Et bien, je l’avoue je ne me suis pas passionnée pour cette troisième partie. J’avais l’impression de relire avec des variantes ce qui précédait dans Un amour de Swann et les angoisses, les minuties, les souffrances, de l'amour de Marcel qui semble toujours hésiter entre le réel et le rêvé m’ont paru lassantes.
En même temps ce qui est dit sur les noms de pays m’a intéressée et c'est lorsque j'ai pu les relier à l'histoire avec Gilberte qu'il m'a semblé mieux comprendre le texte.
Proust établit une distinction entre les mots et les noms propres, ces
derniers ayant le pouvoir par leurs sonorités de convoquer
l'imagination.
Les
mots nous présentent des choses une petite image claire et usuelle
comme celles que l’on suspend aux murs des écoles pour donner aux
enfants l’exemple de ce qu’est un établi, un oiseau, une fourmilière,
choses conçues comme pareilles à toutes celles de même sorte. Mais les
noms présentent des personnes — et des villes qu’ils nous habituent à
croire individuelles, uniques comme des personnes — une image confuse
qui tire d’eux, de leur sonorité éclatante ou sombre, la couleur dont
elle est peinte uniformément comme une de ces affiches, entièrement
bleues ou entièrement rouges, dans lesquelles, à cause des limites du
procédé employé ou par un caprice du décorateur, sont bleus ou rouges,
non seulement le ciel et la mer, mais les barques, l’église, les
passants.
Les passages ( très beaux stylistiquement ) où Marcel Proust parle de la puissance des noms de pays et des villes qui, avec la musicalité de leurs voyelles ou de leurs consonnes, éveillent des images, des couleurs, des odeurs, des sensations, donnent une vision des lieux hautement désirable.

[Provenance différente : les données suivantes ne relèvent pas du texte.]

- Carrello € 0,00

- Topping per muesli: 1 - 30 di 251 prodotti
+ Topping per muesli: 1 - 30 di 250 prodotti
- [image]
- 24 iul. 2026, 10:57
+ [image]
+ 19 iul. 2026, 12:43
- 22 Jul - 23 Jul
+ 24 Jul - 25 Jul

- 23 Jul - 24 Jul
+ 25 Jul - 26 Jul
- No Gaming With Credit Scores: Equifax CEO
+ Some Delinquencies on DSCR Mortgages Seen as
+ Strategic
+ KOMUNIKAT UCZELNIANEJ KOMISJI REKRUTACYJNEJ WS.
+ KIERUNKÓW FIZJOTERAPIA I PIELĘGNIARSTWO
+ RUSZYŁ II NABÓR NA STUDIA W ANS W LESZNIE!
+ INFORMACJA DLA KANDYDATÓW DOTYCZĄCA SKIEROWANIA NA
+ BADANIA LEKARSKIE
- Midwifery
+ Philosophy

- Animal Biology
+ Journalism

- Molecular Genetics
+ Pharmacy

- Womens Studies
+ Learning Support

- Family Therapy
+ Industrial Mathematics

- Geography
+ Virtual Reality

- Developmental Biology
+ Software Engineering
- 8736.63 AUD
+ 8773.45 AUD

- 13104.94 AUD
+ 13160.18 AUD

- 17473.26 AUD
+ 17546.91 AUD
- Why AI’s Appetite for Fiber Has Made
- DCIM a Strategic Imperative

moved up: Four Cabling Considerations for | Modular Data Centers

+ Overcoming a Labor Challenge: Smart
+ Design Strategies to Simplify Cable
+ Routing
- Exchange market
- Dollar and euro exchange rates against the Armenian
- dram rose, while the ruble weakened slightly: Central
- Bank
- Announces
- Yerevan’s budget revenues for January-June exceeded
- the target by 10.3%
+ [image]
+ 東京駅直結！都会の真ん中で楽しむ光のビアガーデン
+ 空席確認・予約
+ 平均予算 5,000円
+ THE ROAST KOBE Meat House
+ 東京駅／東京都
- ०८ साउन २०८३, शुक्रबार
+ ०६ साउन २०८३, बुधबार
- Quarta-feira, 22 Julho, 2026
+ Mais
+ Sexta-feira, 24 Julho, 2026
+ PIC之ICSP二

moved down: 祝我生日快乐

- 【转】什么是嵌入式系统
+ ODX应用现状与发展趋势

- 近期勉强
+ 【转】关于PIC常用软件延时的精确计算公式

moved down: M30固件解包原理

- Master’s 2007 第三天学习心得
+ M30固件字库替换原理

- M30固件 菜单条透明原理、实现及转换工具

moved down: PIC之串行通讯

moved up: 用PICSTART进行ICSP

Mais j’avais beau les comparer, comment choisir plus qu’entre des êtres
individuels, qui ne sont pas interchangeables, entre Bayeux si haute
dans sa noble dentelle rougeâtre et dont le faîte était illuminé par le
vieil or de sa dernière syllabe ; Vitré dont l’accent aigu losangeait de
bois noir le vitrage ancien ; le doux Lamballe qui, dans son blanc, va
du jaune coquille d’œuf au gris perle ; Coutances, cathédrale normande,
que sa diphtongue finale, grasse et jaunissante, couronne par une tour
de beurre ; Lannion avec le bruit, dans son silence villageois, du coche
suivi de la mouche ; Questambert, Pontorson, risibles et naïfs, plumes
blanches et becs jaunes éparpillés sur la route de ces lieux
fluviatiles et poétiques ; Benodet, nom à peine amarré que semble
vouloir entraîner la rivière au milieu de ses algues : Pont-Aven,
envolée blanche et rose de l’aile d’une coiffe légère qui se reflète en
tremblant dans une eau verdie de canal ; Quimperlé, lui, mieux attaché
et, depuis le moyen âge, entre les ruisseaux dont il gazouille et
s’emperle en une grisaille pareille à celle que dessinent, à travers les
toiles d’araignées d’une verrière, les rayons de soleil changés en
pointes émoussées d’argent bruni ?
Et ce désir qui naît envers un pays, une ville, ressemble beaucoup, nous dit-il Proust, à l’amour que l’on éprouve pour une personne. Mais Marcel n'est pas sûr de parvenir à appréhender le réel pas ce biais. L’image qui se forme dans son imagination pour une ville, risque bien de se ternir au contact de la réalité ou tout au moins ne pas être à la même hauteur que le rêve et ceci est vrai pour l’amour qu’il éprouve pour Gilberte.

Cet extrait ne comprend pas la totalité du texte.